I just wanted to update you guys on my week. I haven’t had the best week. Although, God got me through! I went to school Monday, but on Tuesday morning I was getting ready for school & I started to feel sick like I was going to throw up. My mom said I need to figure out what I want to do, go to school or stay home. I didn’t want to miss school but I couldn’t make it. I chose to stay home and texted my bus driver. I went to bed and went back to sleep. After, I woke up I still was feeling sick some decided on staying home the rest of the week. On Thursday, I had a IVIG, because my immune system was low. Which really wore me out. Friday, I went to my bone doctor and he took x-rays to see how I am healing. Which is well!! We also talked about which surgery we want to do next. An here we are today, Saturday. I am worn out from the week, but I am thanking God for getting me through the week.
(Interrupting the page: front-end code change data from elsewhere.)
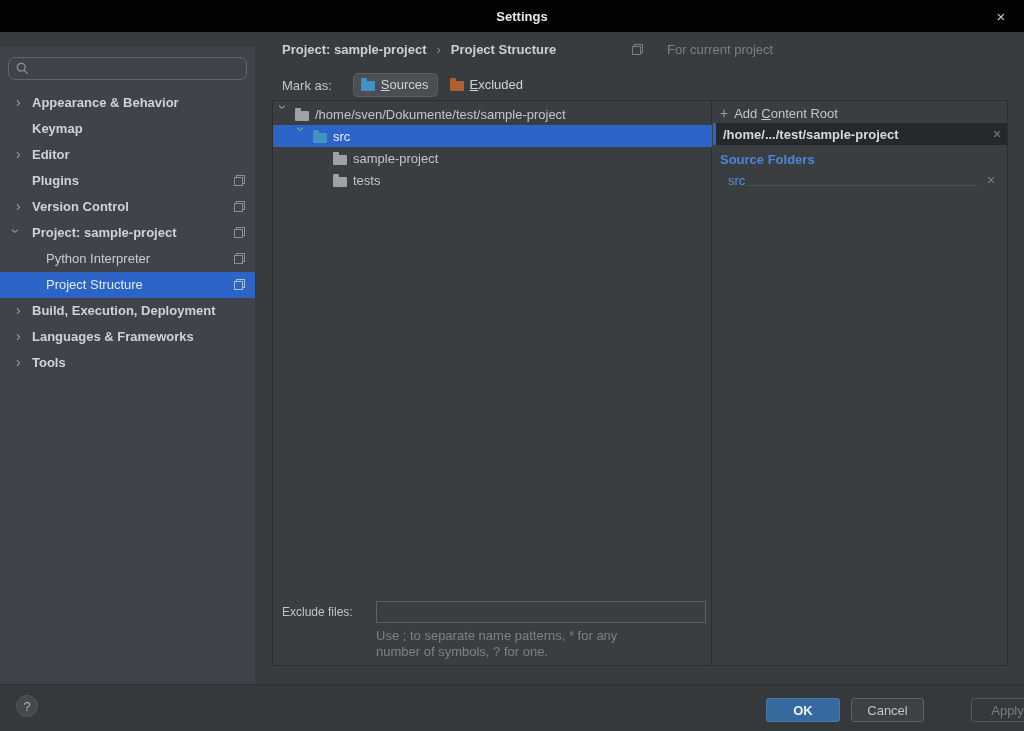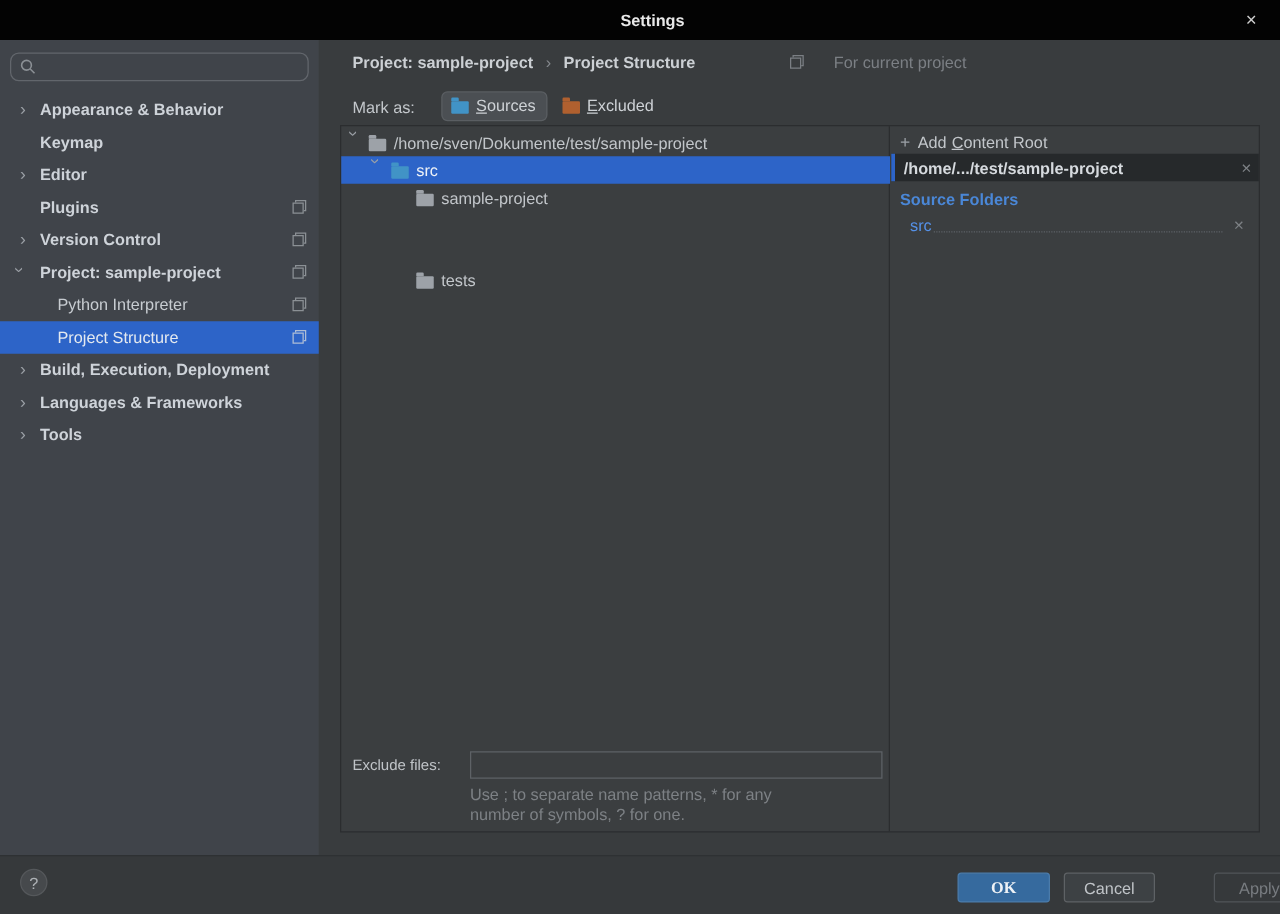--- a/index.html
+++ b/index.html
@@ -15,7 +15,7 @@
                      font-size:15px; display:flex; align-items:center; justify-content:center; cursor:pointer; }
 
   
-  .sidebar { position:absolute; left:0; top:32px; width:255px; height:652px; background:#40444a; }
+  .sidebar { position:absolute; left:0; top:47px; width:255px; height:652px; background:#40444a; }
   .searchwrap { position:absolute; left:8px; top:10px; width:239px; height:23px;
                 border:1px solid #62666c; border-radius:7px; display:flex; align-items:center; padding-left:7px; }
   .searchwrap svg { display:block; }

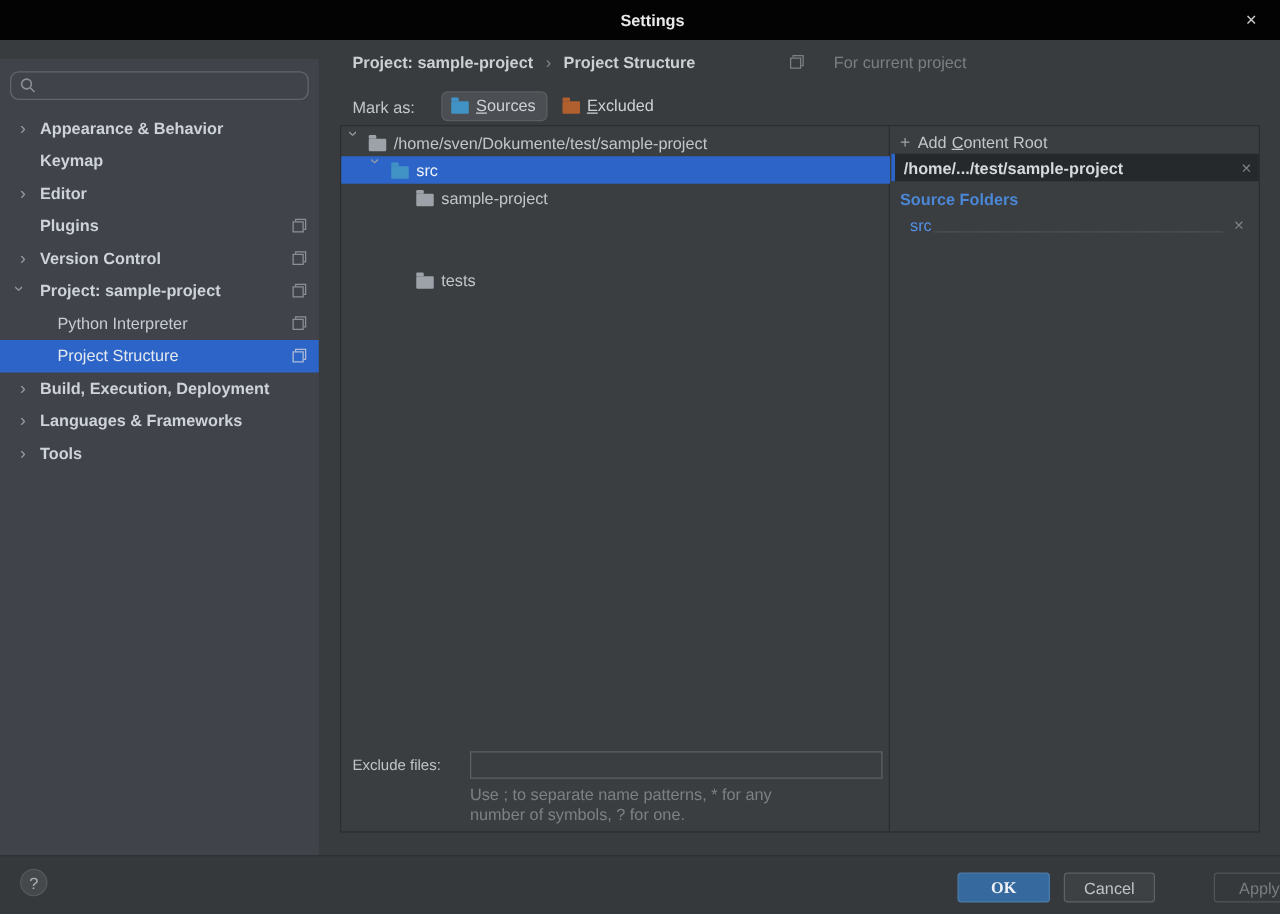--- a/index.html
+++ b/index.html
@@ -219,7 +219,7 @@
         <span class="folder f-gray"></span>
         <span>sample-project</span>
       </div>
-      <div class="trow" style="top:68px; padding-left:60px;margin-top:44px;">
+      <div class="trow" style="top:68px; padding-left:60px;">
         <span class="folder f-gray"></span>
         <span>tests</span>
       </div>

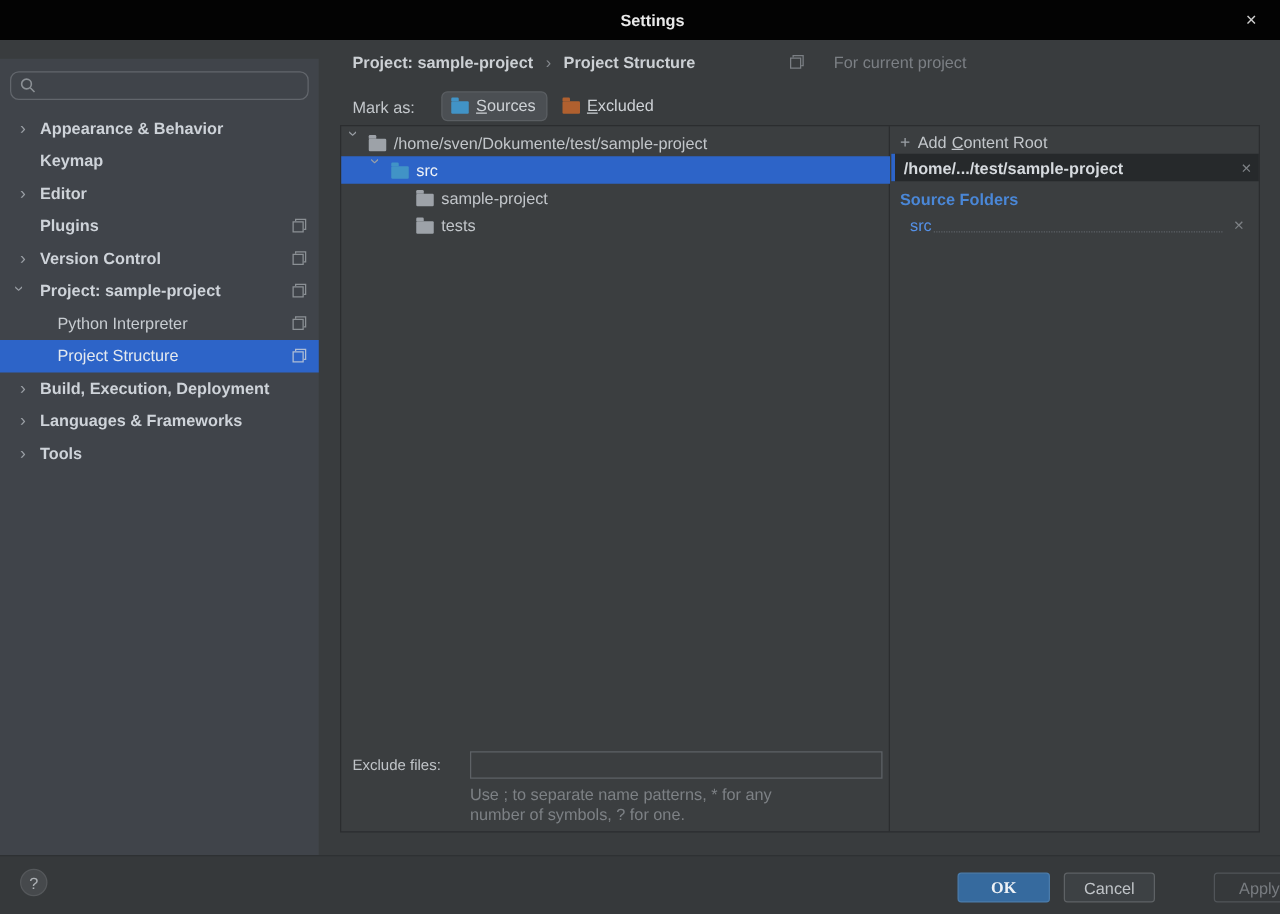--- a/index.html
+++ b/index.html
@@ -109,7 +109,7 @@
          display:flex; align-items:center; justify-content:center; cursor:pointer;
          font-family:inherit; }
   .btn-ok { left:766px; width:74px; background:#366a9e; border:1px solid #4b7cab;
-            color:#eef2f6; font-weight:bold;font-family:Liberation Serif, serif; }
+            color:#eef2f6; font-weight:bold; }
   .btn-cancel { left:851px; width:73px; background:#3d4144; border:1px solid #5e6265; color:#c0c4c8; }
   .btn-apply { left:935px; width:73px; background:transparent; border:1px solid #515559; color:#787c80;margin-left:36px; }
 </style>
All the praise to God! My teacher came over to help get me caught up on school work, which I really appreciated. I am almost all caught up, so that’s good! Now I am writing to you all. I hope your guys week was amazing! If not, I pray that next week it will be better. Whatever you are struggling with, may God help you through it. I love you all! I hope you enjoy your night! Hold you family tight! An thank God for all he has given to you! Goodnight!
I am so thankful to God for waking me up today! I have been battling my sinus’ and because of them I haven’t been feeling well. It gives me really bad headaches from the presser on my forehead and stuffy nose/runny nose. In general, when I’ve woken up these past weeks I have not been feeling well. I thank God though, for giving me the strength to get through today. He is ultimately my strength, and I lean on him when I feel weak. Remember, God will always be there when you need him. He is with through each step of each day.
Today was a wonderful day, I enjoyed school! I am thankful that He gives me the strength to persevere through each and every day! May God be with you each and every day! May you have the strength to call on Him when you need Him. Thank Him for all He does! Have faith that He will carry you through!
Yesterday, I had a great day! Although, I didn’t feel well. I thank God for getting me through yesterday and everyday!
As I am on the bus this afternoon, I thinking about how blessed I am! An what an amazing God I have!
This morning I wasn’t feeling well, but I knew I could push through today. I asked my parents and sister to pray for me and they did. I MADE IT THROUGH TODAY! I beyond proud of myself! I give God all the glory! When I am weak and weary he carries me and he definitely did today! With all I have going on, I continue to persevere through it all! I have so much support from my loving family and friends! I thank God for you all! I thank God for being by my side every step of each and every day!